A l’instar du cinéma de ces vingt dernières années où « remakes » sont devenus monnaie courante, est-on en train d’assister au même phénomène dans le monde vidéo-ludique ? Indéniablement l’actualité nous le prouve tous les jours. En effet, difficile de compter aujourd’hui les versions « remastered » sorties sur le marché. Si d’un côté la question de savoir si les éditeurs manquent de cerveaux est évoquée, la réponse serait clairement non. Tous les jours paraissent de titres novateurs techniquement ou scénaristiquement issus de créateurs de génie. Il faut probablement chercher la réponse ailleurs.

Des « line-up » trop courts ?

La tendance des versions remastered existe depuis quelques années déjà (Resident Evil Rebirth date de 2002 sur GameCube), mais s’est particulièrement développée avec l’arrivée de la génération des PS4 et Xbox One. Pourquoi ? En premier lieu, au lancement de ces deux consoles les « line-up » (planning de sorties) étaient courts. En effet, peu de jeux phares sont arrivés sur le marché dans les mois qui suivirent leur sortie ce qui explique notamment le décollage lent des ventes.

Un écart technologique faible au départ ?

Comme toujours lors de l’arrivée de nouvelles consoles, les premiers jeux, malgré quelques-uns très impressionnants, ne provoquent pas un réel fossé avec la génération précédente. En effet, les possibilités techniques des PS4 ou Xbox One ne sont pas encore poussées dans leurs retranchements, ce qui n’est pas le cas des PS3 ou Xbox 360, qui avec 7 et 8 ans de présence sur le marché sont parfaitement maîtrisées par les équipes de développement. Ajoutons également, que lors de l’arrivée des Xbox 360 et PS3, celles-ci apportaient avec elles les jeux en Haute Définition (HD), ce qui de fait était en soi une révolution, or la génération actuelle ne bénéficie pas de cette avancée majeure.

Une explication économique ?

L’explication est sans doute également économique. Il n’échappe à personne que le développement d’un jeu vidéo est aujourd’hui extrêmement (et de plus en plus) coûteux, aussi l’arrivée d’une nouvelle plate-forme sur le marché est l’occasion de « rentabiliser » davantage un titre sorti quelques années plus tôt. En effet, à regarder les titres « remastered » parus ces derniers temps, nous constatons que nombre d’entre eux sont des jeux sortis (pour la première fois) il y a peu. Le fait de les améliorer graphiquement ou techniquement étant un peu moins complexe que de retravailler sur des titres parus 10 ans plus tôt.

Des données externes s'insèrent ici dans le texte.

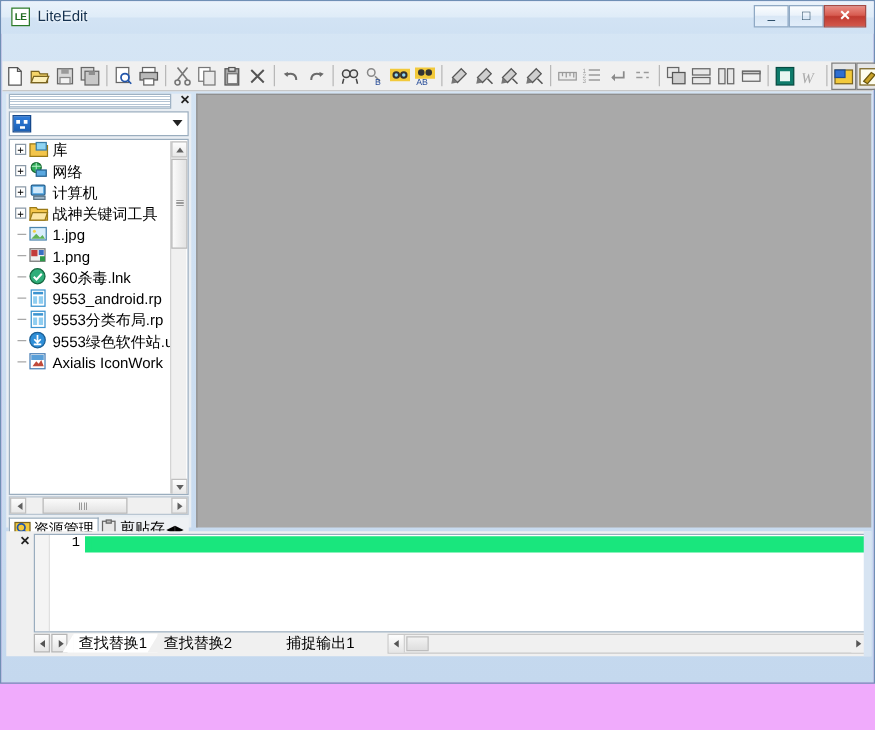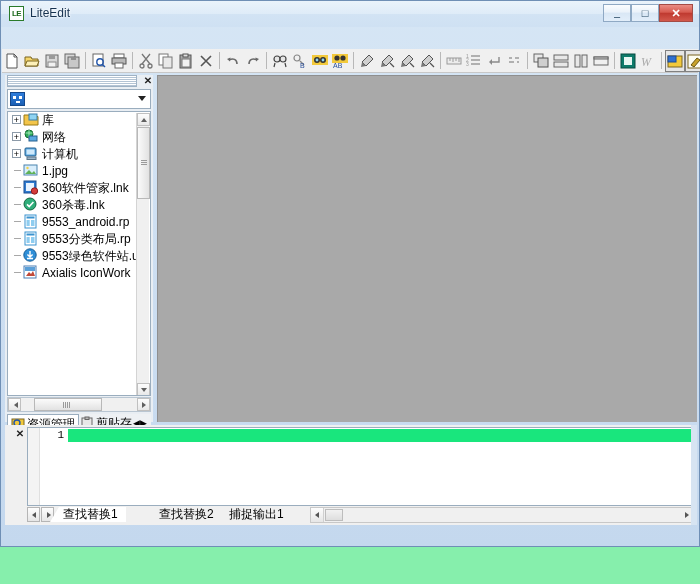"LE" #desktop { background: #86efac -> #f0abfc }
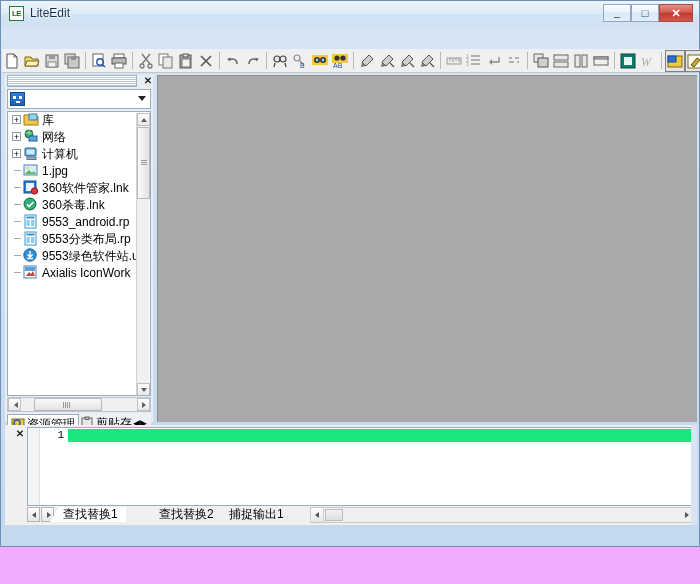"+ 战神关键词工具" div.tnode { html: none -> <div><span>+</span><span><svg> <path></path> <path></path> </svg></span><span>战神关键词工具</span></div> }
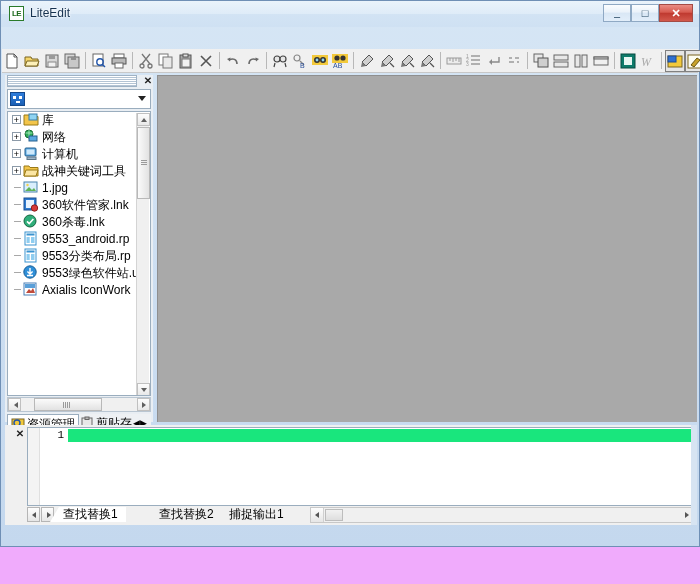"1.png" div.tnode { html: none -> <div><span></span><span><svg> <rect></rect> <rect></rect> <rect></rect> <rect></rect> </svg></span><span>1.png</span></div> }
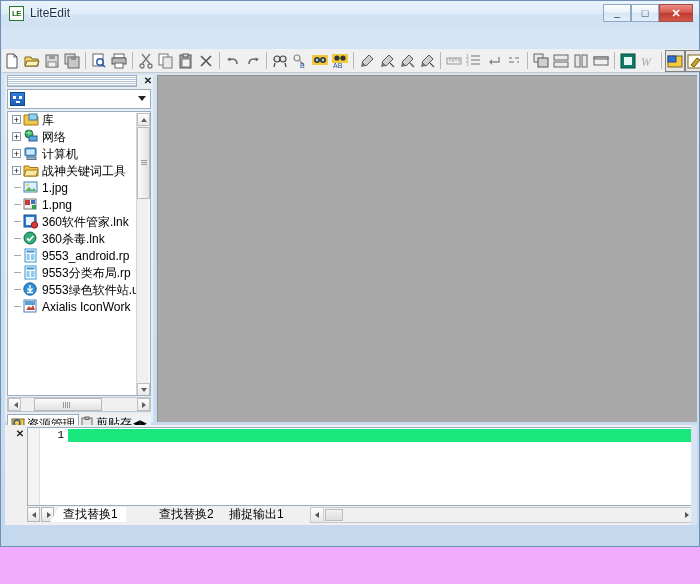"360软件管家.lnk" div.tnode { html: <div><span></span><span><svg> <rect></rect> <rect></rect> <circle></circle> </svg></span><span>360软件管家.lnk</span></div> -> none }
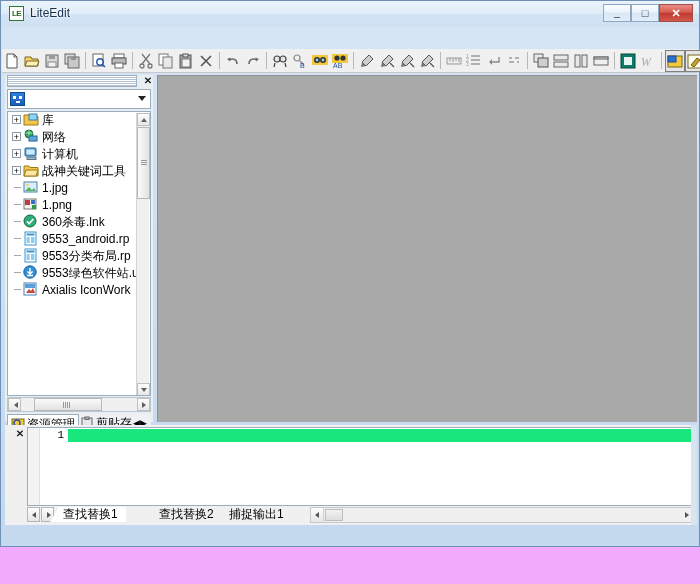"资源管理" .dtab { font-family: Liberation Serif, serif -> Liberation Mono, monospace }
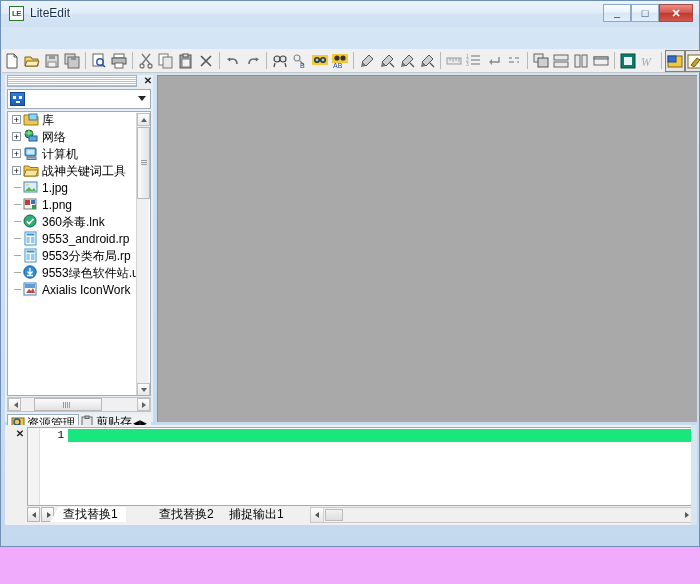"查找替换2" div.otab { left: 128px -> 100px }
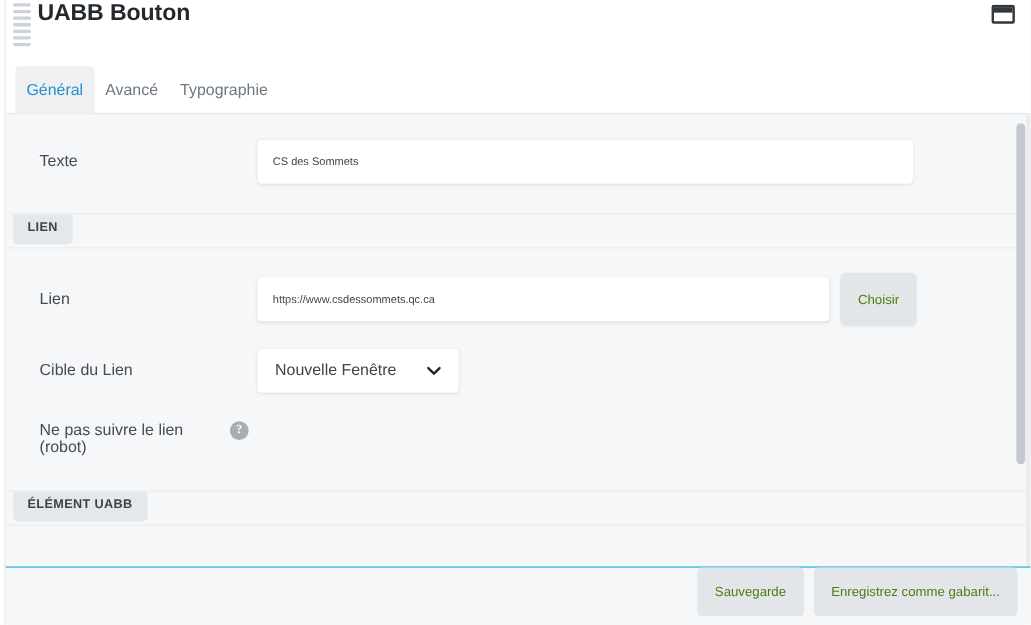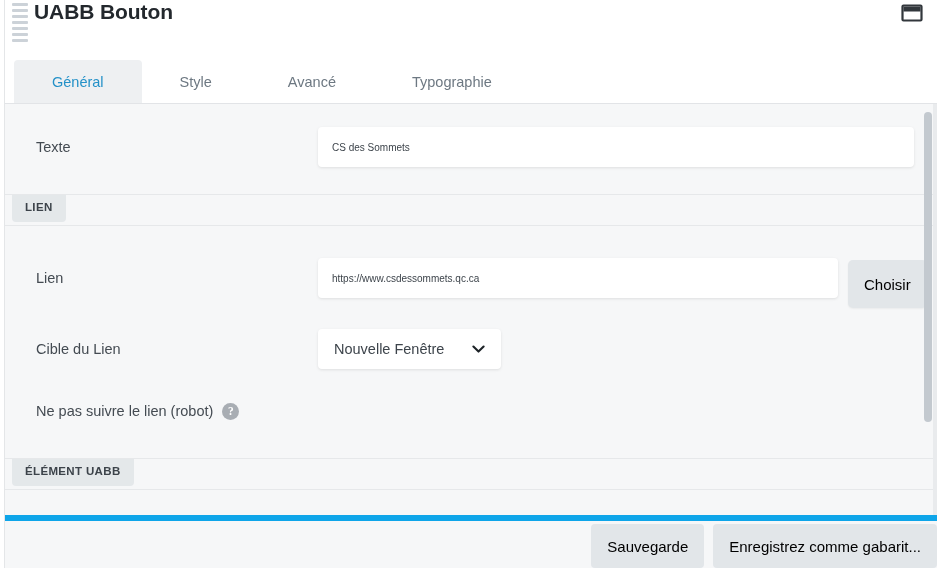"Général" .tab { padding: 0 38px -> 0 10px }
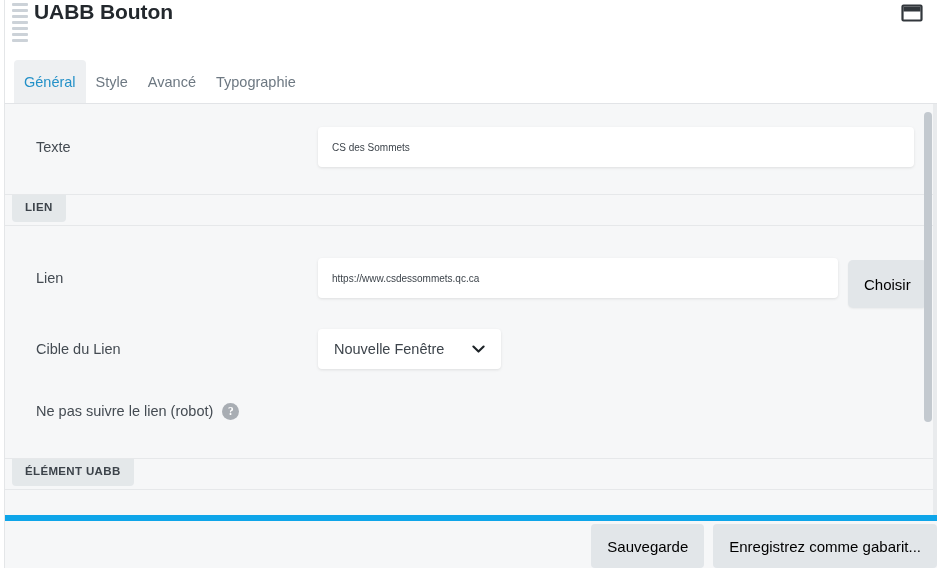"Style" div.tab { html: <div> <span>Style</span> </div> -> none }
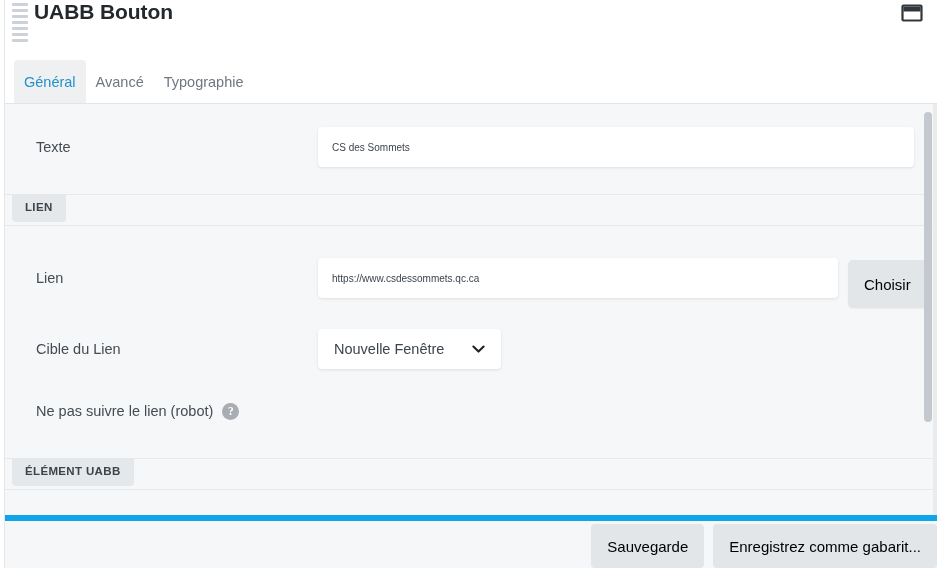"Texte" .row-label { width: 318px -> 234px }
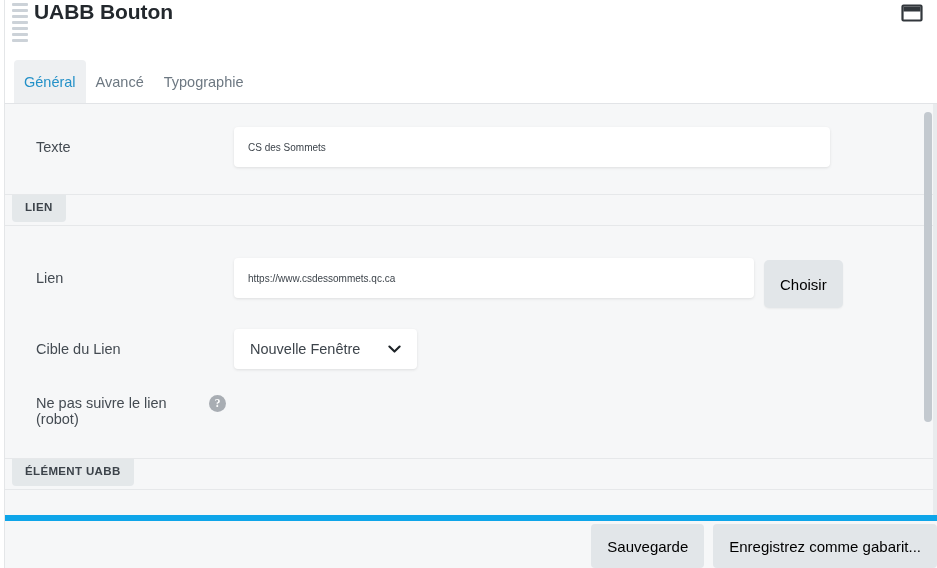"Choisir" .btn { color: #000000 -> #4d7c0f; font-size: 15px -> 12px; margin-top: 12px -> none }
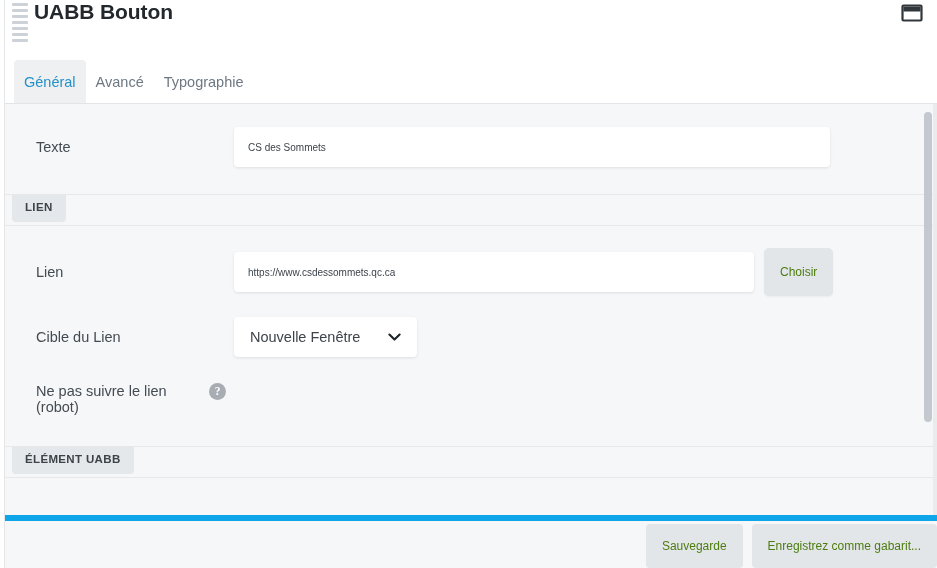"Sauvegarde" .panel-footer { align-items: flex-end -> flex-start; border-top: 6px solid #0ea5e9 -> 1px solid #0ea5e9; padding-right: 0 -> 12px }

La « démographie » en cause ?

La question légitime qui peut se poser au regard de cette tendance est de savoir pourquoi sortir des jeux qui ont déjà été joués par nombre de personnes sur le marché. Eh bien justement, les différentes statistiques parues après la sortie des PS4 et Xbox One montraient sans équivoque que les acheteurs de ces dernières n’étaient pas les possesseurs de la génération précédente. Aussi, même si au fil du temps la tendance est au remplacement, une large part des acquéreurs des consoles nouvelle génération n’ont donc pas profité de titres comme The Last of us, Darksiders II, Gears of War, la saga Uncharted ou la compilation Batman – Return to Arkham tout juste annoncée. Leur arrivée sur ces nouvelles plate-formes étant donc l’occasion pour eux de les découvrir. Enfin à titre anecdotique, saluons l’initiative de certains éditeurs qui ont fait le choix de sortir une version « remastered » proposant des différences importantes avec la première édition du jeu, citons à ce titre GTA V qui proposa un mode de vue FPS (First Person Shooter) dans son portage PS4/Xbox One.